Аденомиоз: суть процесса, причины, признаки, лечение

Аденомиоз — очаговое либо диффузное врастание секреторных клеток эндометрия в мышечный слой матки. Постепенно формируются аденомиотические ходы, эндометрий реагирует на циклические гормональные импульсы, оболочка матки набухает, вызывая локальное воспаление.

Я наблюдал картину начиная от бессимптомных микрофокусов до тяжёлых форм с метроррагиями и резистентной тазовой болью. Врастание тканей напоминает корни плюща, оплетающего старую стену: структура нарушается, эластичность снижается, свертывание сосудов замедляется.

Откуда берётся

Пусковой фактор различается: эндометриоидные импланты, микротравма при аборте, гиперэстрогения, аутоиммунный конфликт. Среди триггеров я часто фиксирую хронический эндометрит, метаболический синдром, поздний репродуктивный дебют.

Генетическая предрасположенность подтверждается наличием гена KRAS*G12D в отдаленных участках у родственных пациенток. Стрессовая гиперпролактинемия и нарушение метилового цикла усиливают экспрессию ароматазы, миометрий лишается защиты от эстрадиола.

Как распознать

Первый сигнал — альгодисменорея. Боль резкая, пронзающая, иррадиирует в поясницу, пах, реже в прямую кишку. Второй частый симптом — меноррагия с образованием тёмных сгустков. Пациентки описывают утомляемость, синкопе, обмороки при падении гемоглобина.

При бимануальном исследовании пальпируется увеличенная «шароподобная» матка, контуры сглажены. Трансвагинальный УЗИ-показатель JZmax≥12 мм рассматриваю как диагностический маркер. Диффузионно-взвешенная МРТ фиксирует так называемый «жемчужный ореол» вокруг очагов: зона повышенного сигнала DWI.

Тактика терапиипии

Стартовый этап — гормональная супрессия. Я применяю гестагены третьего поколения, селективные модуляторы прогестероновых рецепторов, реже ГнРГ-агонисты коротким курсом, дополняя витагены-антиоксиданты. Контроль проводится через три цикла: УЗ-мониторинг, ферритин, гистероскопия при спотовом кровотечении.

Прорывные формы отвечают на фокусированное ультразвуковое разрушение (FUFA), где термический фронт лимитирован 60 °C. При узловом типе диаметром >30 мм применяю лапароэндоскопическое иссечение с реконструкцией миометрия по приёму Бэк-стич.
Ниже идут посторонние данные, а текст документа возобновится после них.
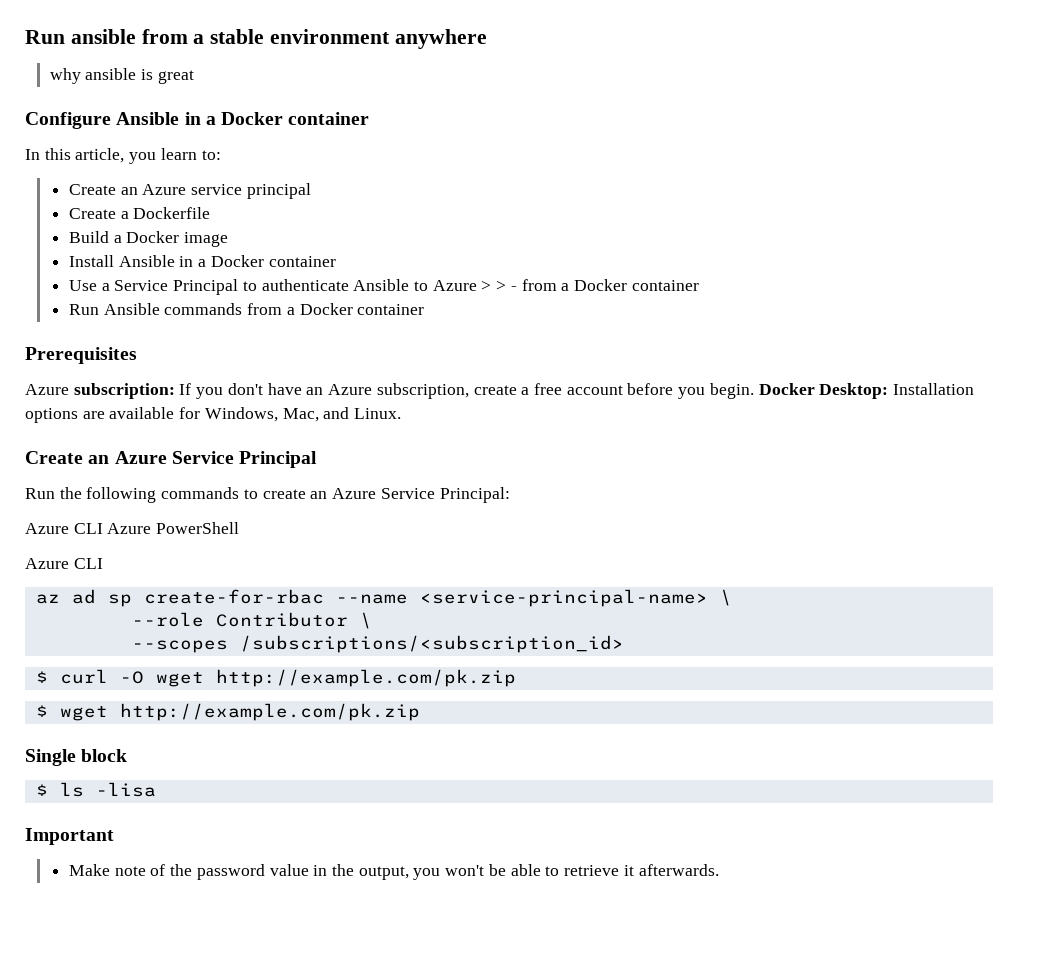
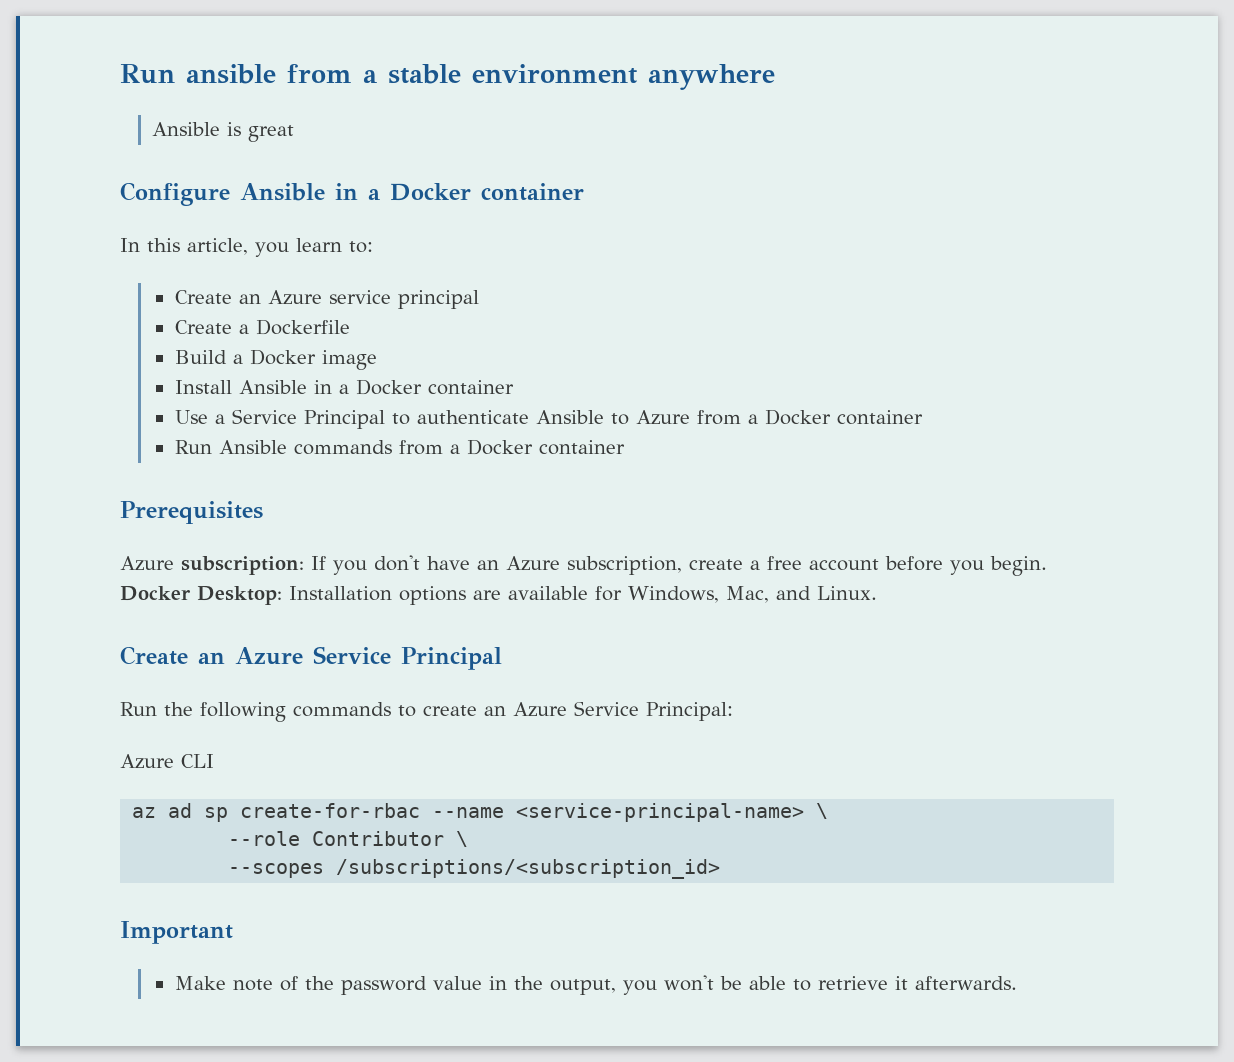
[49,68,137,84] why ansible -> [152,122,221,136] Ansible
[481,280,517,291] > > - -> (690, 417) none
[25,522,240,534] // Azure CLI Azure PowerShell -> (733, 711) none
[35,669,516,687] [35,703,420,721] [25,749,128,766] [35,782,156,797] // $ curl -O wget http://example.com/pk.zip // $ wget http://example.com/pk.zip // Single block // $ ls -lisa -> (721, 869) none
Пациентки, завершившие фертильную фазу, нередко выбирают гистерэктомию, обсуждение проводится индивидуально, без навязывания.

Реабилитация включает кинезиотерапию, курсы L-метионина для нормализации метилирования эстрогенов, ферментотерапию серратой пептазы. Непрерывная коррекция питания с акцентом на омега-3 и антиоксиданты каротиноиды снижает уровень провоспалительных интерлейкинов.

Профилактический чек-ап: раз в шесть месяцев трансвагинальный УЗ-скрининг, ежегодно — МРТ при отягощённом анамнезе. Периодичность подбирают персонально с учётом индекса массы тела, неинверсного прогестероново-эстрадиолового отношения и варианта CYP19A1.

Исследование памяти у пациенток с хронической тазовой болью показало снижение объёма вербального запоминания. Я предлагаю когнитивно-ориентированную интервальную тренировку, витамины группы B, нейромедиаторный препарат урацил-кетонурон, что приводит к росту баллов MoCA на 3–4 пункта.

Финальная задача — добиться ремиссии без потери детородной функции и улучшить качество жизни. Комплексный подход, раняя диагностика, точечная хирургия, гибридные когнитивные методики создают прочную базу для устойчивой ремиссии.